I snort into my wine, accidentally spitting some out. It lands on the leg of Shaun’s beige chinos, leaving a wet splatter mark, and – finally! – halting him in the middle of a diatribe about his appalling neighbours, who apparently play very loud music until two in the morning every night. Probably to drown out the sound of his voice, I think, and it makes me giggle even more. I can feel something give inside me, like snow melting and shifting, the beginnings of an avalanche of pent-up hysteria.
‘Sorry.’
He doesn’t look amused, and I half expect him to say, ‘If it’s all that funny, Becky Coltman, would you care to share it with the class?’ He almost does: ‘What’s so funny?’
‘Um … Just a silly text from my mate.’ I swallow the laughter hard, and it feels as if my nose is going red from the effort of suppressing it.
‘Let’s see?’
Mutely, my shoulders beginning to shake, I hold out the little screen for him to inspect. He looks at it without expression. ‘Very droll,’ he says in a flat voice. Then something changes in his face, and a lascivious glint pops into his eyes. Ewww, I think, he must be thinking about me with a vibrator.
He leans closer, and whispers into my hair. ‘Have you got one of those?’ he murmurs.

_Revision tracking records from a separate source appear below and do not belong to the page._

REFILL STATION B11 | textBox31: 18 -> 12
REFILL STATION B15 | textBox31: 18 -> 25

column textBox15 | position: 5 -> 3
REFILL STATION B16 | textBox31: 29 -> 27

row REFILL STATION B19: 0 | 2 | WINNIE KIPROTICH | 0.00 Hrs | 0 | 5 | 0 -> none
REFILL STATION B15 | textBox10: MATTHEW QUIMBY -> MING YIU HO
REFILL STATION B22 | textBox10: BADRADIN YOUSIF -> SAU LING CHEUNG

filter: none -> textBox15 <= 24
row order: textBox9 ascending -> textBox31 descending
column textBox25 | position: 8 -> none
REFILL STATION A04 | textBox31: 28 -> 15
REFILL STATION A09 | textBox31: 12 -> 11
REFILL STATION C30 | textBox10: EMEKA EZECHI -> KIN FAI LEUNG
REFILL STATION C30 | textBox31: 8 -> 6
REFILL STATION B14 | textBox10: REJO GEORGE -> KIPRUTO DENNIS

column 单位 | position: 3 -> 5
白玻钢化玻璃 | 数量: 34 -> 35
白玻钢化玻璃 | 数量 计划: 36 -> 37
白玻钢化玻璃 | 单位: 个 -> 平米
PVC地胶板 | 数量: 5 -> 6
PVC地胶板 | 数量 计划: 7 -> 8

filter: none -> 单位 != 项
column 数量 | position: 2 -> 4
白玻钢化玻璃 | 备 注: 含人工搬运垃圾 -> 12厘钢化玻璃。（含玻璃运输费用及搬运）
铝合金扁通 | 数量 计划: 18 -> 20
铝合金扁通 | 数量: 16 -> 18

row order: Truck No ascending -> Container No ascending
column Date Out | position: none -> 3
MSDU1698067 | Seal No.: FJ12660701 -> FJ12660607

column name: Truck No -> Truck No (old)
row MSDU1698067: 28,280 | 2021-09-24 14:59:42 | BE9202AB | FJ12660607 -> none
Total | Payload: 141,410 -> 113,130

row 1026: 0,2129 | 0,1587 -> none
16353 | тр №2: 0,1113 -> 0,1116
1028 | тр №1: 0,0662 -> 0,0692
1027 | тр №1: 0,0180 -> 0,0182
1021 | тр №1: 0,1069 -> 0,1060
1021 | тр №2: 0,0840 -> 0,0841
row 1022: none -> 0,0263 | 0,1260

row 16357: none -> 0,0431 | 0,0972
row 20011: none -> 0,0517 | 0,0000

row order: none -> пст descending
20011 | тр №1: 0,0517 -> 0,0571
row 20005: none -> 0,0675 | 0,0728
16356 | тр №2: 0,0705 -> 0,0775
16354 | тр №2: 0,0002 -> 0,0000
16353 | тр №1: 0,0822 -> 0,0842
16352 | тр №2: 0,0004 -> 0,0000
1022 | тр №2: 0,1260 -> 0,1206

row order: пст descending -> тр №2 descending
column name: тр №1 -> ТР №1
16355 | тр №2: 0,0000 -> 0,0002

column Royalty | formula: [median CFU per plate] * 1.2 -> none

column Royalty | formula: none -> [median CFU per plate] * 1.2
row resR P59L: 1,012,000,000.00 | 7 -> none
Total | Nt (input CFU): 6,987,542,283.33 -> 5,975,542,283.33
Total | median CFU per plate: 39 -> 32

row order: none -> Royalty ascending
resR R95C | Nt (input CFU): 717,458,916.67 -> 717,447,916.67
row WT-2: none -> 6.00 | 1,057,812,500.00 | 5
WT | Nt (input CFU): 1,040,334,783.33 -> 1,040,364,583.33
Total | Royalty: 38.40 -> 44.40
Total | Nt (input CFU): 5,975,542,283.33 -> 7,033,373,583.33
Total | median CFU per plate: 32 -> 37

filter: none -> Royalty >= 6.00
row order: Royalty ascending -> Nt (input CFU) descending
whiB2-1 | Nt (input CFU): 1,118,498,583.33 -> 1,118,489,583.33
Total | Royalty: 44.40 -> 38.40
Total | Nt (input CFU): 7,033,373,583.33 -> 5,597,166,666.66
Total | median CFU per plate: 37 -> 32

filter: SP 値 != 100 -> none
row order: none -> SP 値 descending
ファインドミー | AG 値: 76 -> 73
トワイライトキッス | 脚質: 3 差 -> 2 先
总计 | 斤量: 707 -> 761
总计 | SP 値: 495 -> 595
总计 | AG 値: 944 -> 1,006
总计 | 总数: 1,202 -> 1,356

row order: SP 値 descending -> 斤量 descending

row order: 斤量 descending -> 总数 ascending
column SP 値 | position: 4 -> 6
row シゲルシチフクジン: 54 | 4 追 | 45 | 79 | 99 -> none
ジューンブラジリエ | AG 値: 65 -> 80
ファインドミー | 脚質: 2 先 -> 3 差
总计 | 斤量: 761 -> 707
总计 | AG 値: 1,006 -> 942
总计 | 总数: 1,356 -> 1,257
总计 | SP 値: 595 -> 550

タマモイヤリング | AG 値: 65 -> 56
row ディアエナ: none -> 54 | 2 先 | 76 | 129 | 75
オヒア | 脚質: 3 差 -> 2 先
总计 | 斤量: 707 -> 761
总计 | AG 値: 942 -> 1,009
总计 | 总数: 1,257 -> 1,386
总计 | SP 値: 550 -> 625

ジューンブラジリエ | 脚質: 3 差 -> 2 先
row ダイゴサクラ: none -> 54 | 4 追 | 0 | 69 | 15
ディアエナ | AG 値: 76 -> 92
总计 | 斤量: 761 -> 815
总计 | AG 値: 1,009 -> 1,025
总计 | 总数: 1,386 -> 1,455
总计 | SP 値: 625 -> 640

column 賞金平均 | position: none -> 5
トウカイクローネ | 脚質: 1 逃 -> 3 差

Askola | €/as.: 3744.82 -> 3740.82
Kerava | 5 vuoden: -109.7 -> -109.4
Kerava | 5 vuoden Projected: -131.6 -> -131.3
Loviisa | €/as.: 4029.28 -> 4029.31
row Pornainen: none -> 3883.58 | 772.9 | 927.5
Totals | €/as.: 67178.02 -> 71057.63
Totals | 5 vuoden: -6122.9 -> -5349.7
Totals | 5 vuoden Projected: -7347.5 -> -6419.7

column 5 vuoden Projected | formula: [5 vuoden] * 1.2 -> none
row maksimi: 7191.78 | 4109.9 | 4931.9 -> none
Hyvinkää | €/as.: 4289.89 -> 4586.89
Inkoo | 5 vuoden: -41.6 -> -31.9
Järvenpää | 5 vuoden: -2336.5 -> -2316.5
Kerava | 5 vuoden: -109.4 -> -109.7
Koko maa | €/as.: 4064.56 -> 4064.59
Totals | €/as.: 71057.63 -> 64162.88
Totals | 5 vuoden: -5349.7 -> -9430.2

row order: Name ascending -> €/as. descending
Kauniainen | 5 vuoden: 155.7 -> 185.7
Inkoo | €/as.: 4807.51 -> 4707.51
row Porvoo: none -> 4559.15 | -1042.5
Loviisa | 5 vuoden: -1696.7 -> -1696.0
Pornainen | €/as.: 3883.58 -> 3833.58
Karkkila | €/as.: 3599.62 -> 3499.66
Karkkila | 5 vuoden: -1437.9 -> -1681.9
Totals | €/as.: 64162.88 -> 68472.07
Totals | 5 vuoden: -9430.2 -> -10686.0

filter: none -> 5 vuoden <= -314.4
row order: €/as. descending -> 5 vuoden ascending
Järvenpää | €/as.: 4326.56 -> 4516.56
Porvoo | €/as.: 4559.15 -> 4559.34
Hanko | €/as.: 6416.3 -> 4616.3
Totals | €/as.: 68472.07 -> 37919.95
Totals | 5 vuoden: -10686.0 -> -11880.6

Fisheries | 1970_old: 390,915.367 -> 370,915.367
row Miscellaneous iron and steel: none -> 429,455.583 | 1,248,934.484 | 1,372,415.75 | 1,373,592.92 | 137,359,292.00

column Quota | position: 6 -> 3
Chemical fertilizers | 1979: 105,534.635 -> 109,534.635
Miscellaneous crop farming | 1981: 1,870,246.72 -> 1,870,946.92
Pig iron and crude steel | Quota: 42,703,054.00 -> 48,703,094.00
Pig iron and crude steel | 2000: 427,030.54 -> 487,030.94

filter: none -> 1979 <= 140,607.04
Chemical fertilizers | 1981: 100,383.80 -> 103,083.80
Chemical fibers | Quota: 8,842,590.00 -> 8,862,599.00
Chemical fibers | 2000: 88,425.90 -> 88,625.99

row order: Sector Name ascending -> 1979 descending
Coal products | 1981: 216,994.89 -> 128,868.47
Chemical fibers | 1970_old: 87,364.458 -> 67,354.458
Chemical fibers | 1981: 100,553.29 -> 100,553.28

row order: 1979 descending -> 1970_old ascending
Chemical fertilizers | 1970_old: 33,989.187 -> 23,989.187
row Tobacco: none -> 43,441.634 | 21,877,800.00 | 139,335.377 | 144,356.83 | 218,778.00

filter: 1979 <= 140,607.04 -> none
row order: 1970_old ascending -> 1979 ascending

‘One of what?’ I ask brightly, feigning innocence. As a matter of fact, I don’t possess a vibrator; I don’t like them. An ex bought me one once in the last gasp of our relationship, but I was never sure whether it was meant to be for us to use together, to try to rejuvenate our sex lives, or whether it was an acknowledgement that things had got so dire between us in that department that I’d be better off going it alone. I gave it a try, because Kath swears by hers, but I didn’t like it at all. I wrapped it in a Tesco carrier bag and threw it in the outside bin.